▽

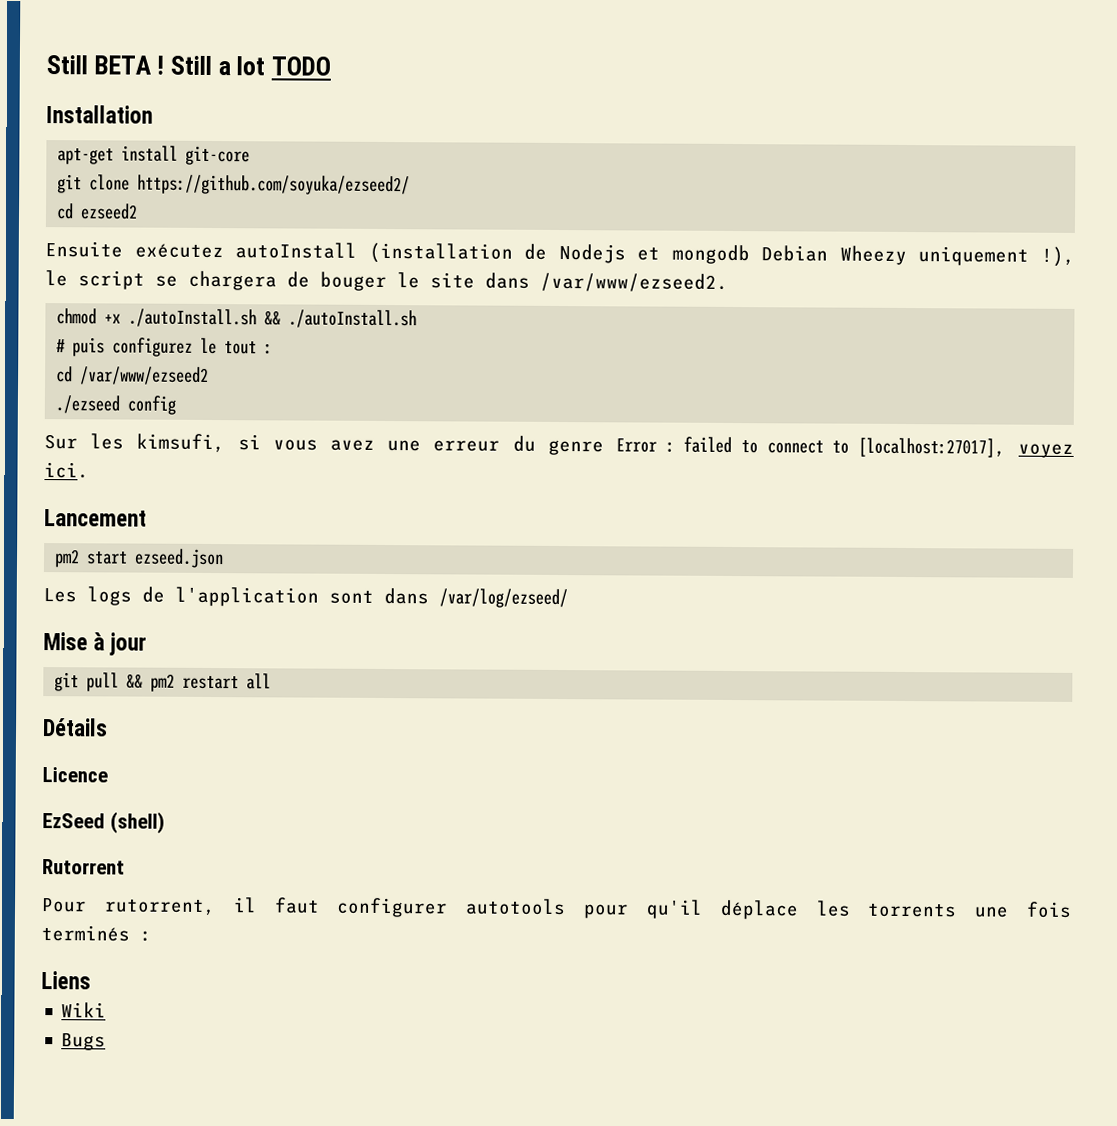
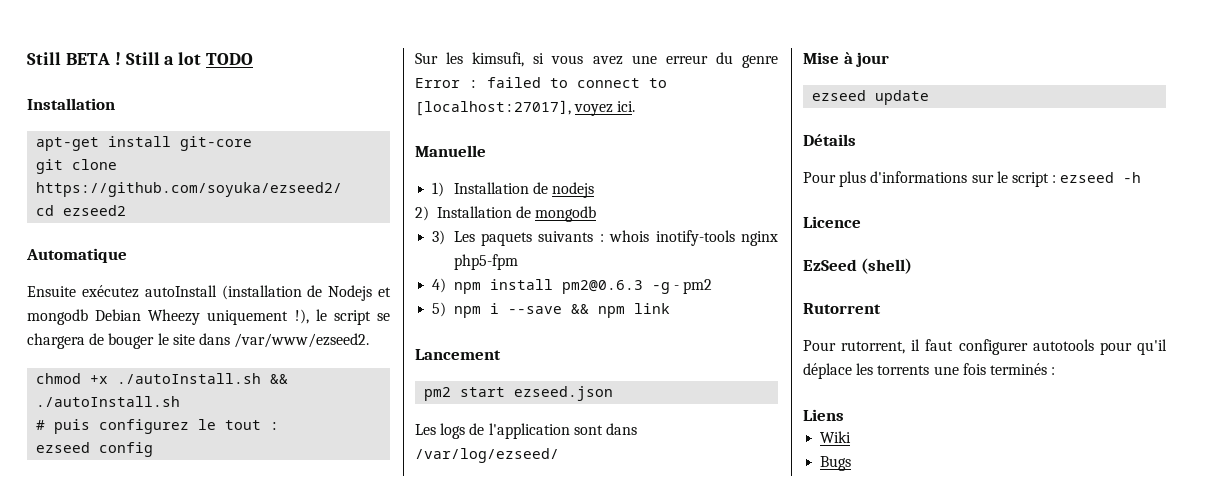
+ Automatique
- cd /var/www/ezseed2
- ./ezseed config
+ ezseed config
+ Manuelle
+ 1) Installation de nodejs
+ 2) Installation de mongodb
+ 3) Les paquets suivants : whois inotify-tools nginx php5-fpm
+ 4) npm install pm2@0.6.3 -g - pm2
+ 5) npm i --save && npm link
- git pull && pm2 restart all
+ ezseed update
  Détails
+ Pour plus d'informations sur le script : ezseed -h

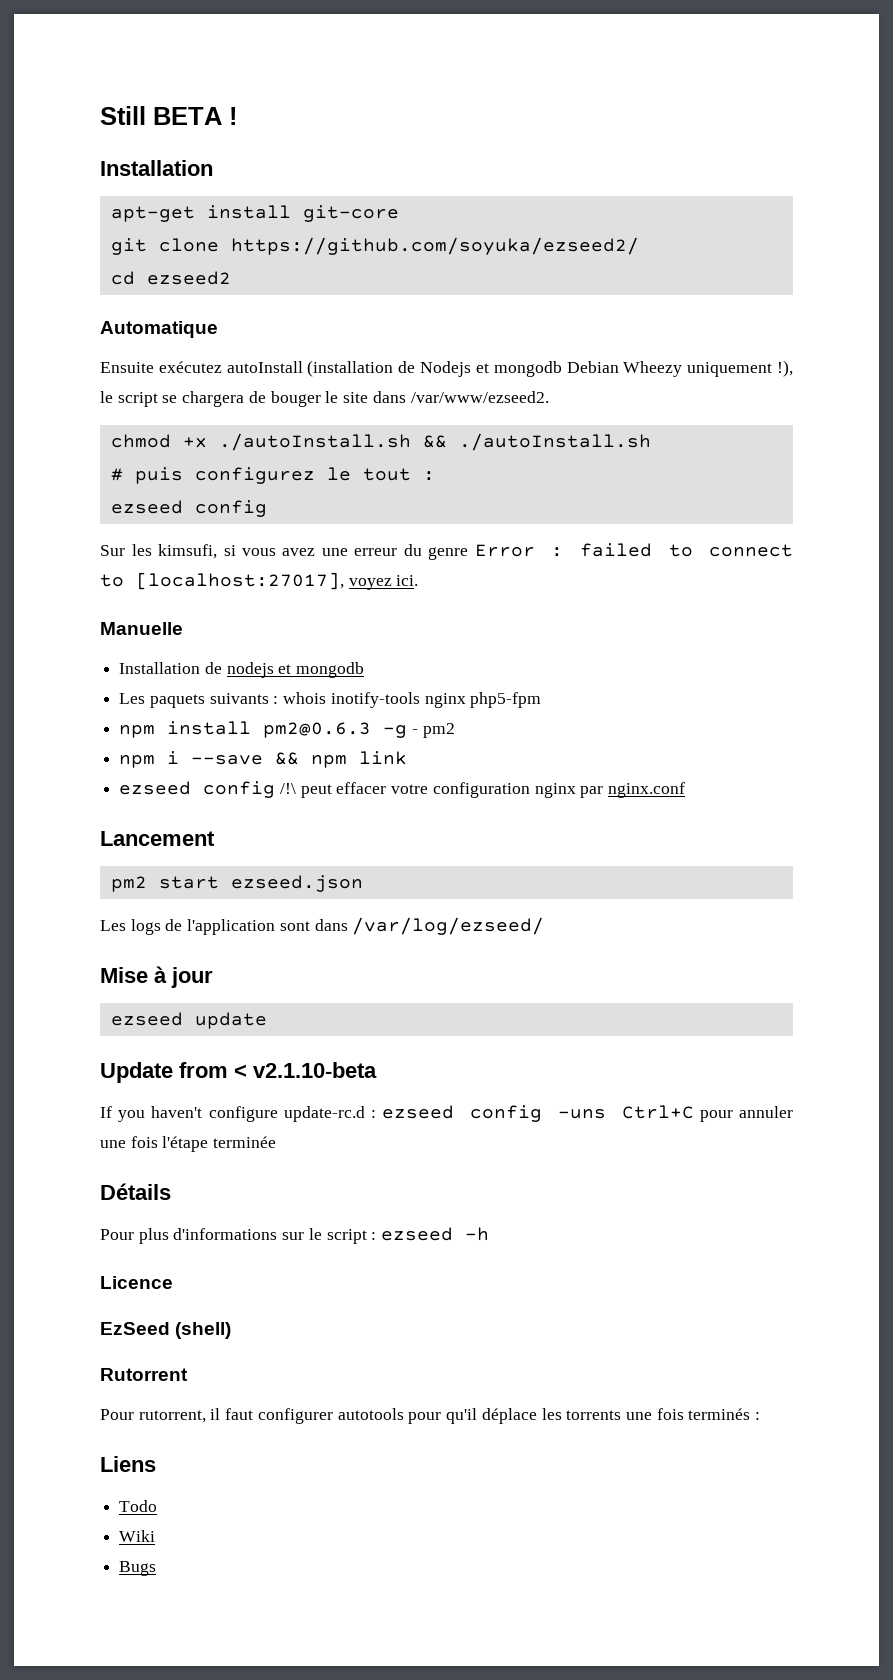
- Still a lot TODO
- 1) Installation de nodejs
- 2) Installation de mongodb
+ Installation de nodejs et mongodb
- 3) Les paquets suivants : whois inotify-tools nginx php5-fpm
+ Les paquets suivants : whois inotify-tools nginx php5-fpm
- 4) npm install pm2@0.6.3 -g - pm2
+ npm install pm2@0.6.3 -g - pm2
- 5) npm i --save && npm link
+ npm i --save && npm link
+ ezseed config /!\ peut effacer votre configuration nginx par nginx.conf
+ Update from < v2.1.10-beta
+ If you haven't configure update-rc.d : ezseed config -uns Ctrl+C pour annuler une fois l'étape terminée
+ Todo

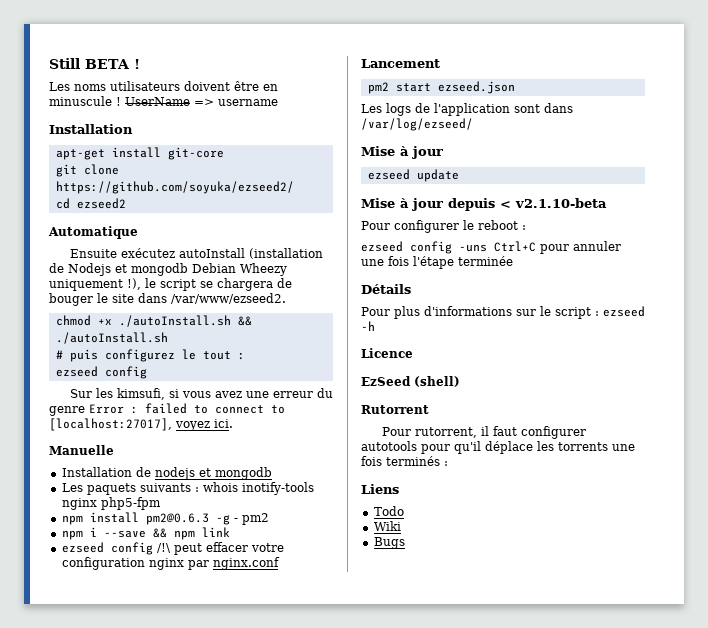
+ Les noms utilisateurs doivent être en minuscule ! UserName => username
- Update from < v2.1.10-beta
- If you haven't configure update-rc.d : ezseed config -uns Ctrl+C pour annuler une fois l'étape terminée
+ Mise à jour depuis < v2.1.10-beta
+ Pour configurer le reboot :
+ ezseed config -uns Ctrl+C pour annuler une fois l'étape terminée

△

Exercise directions: Which of the lines above include the word "Ctrl"? Copy each of them.

Problem solution:
+ If you haven't configure update-rc.d : ezseed config -uns Ctrl+C pour annuler une fois l'étape terminée
- If you haven't configure update-rc.d : ezseed config -uns Ctrl+C pour annuler une fois l'étape terminée
+ ezseed config -uns Ctrl+C pour annuler une fois l'étape terminée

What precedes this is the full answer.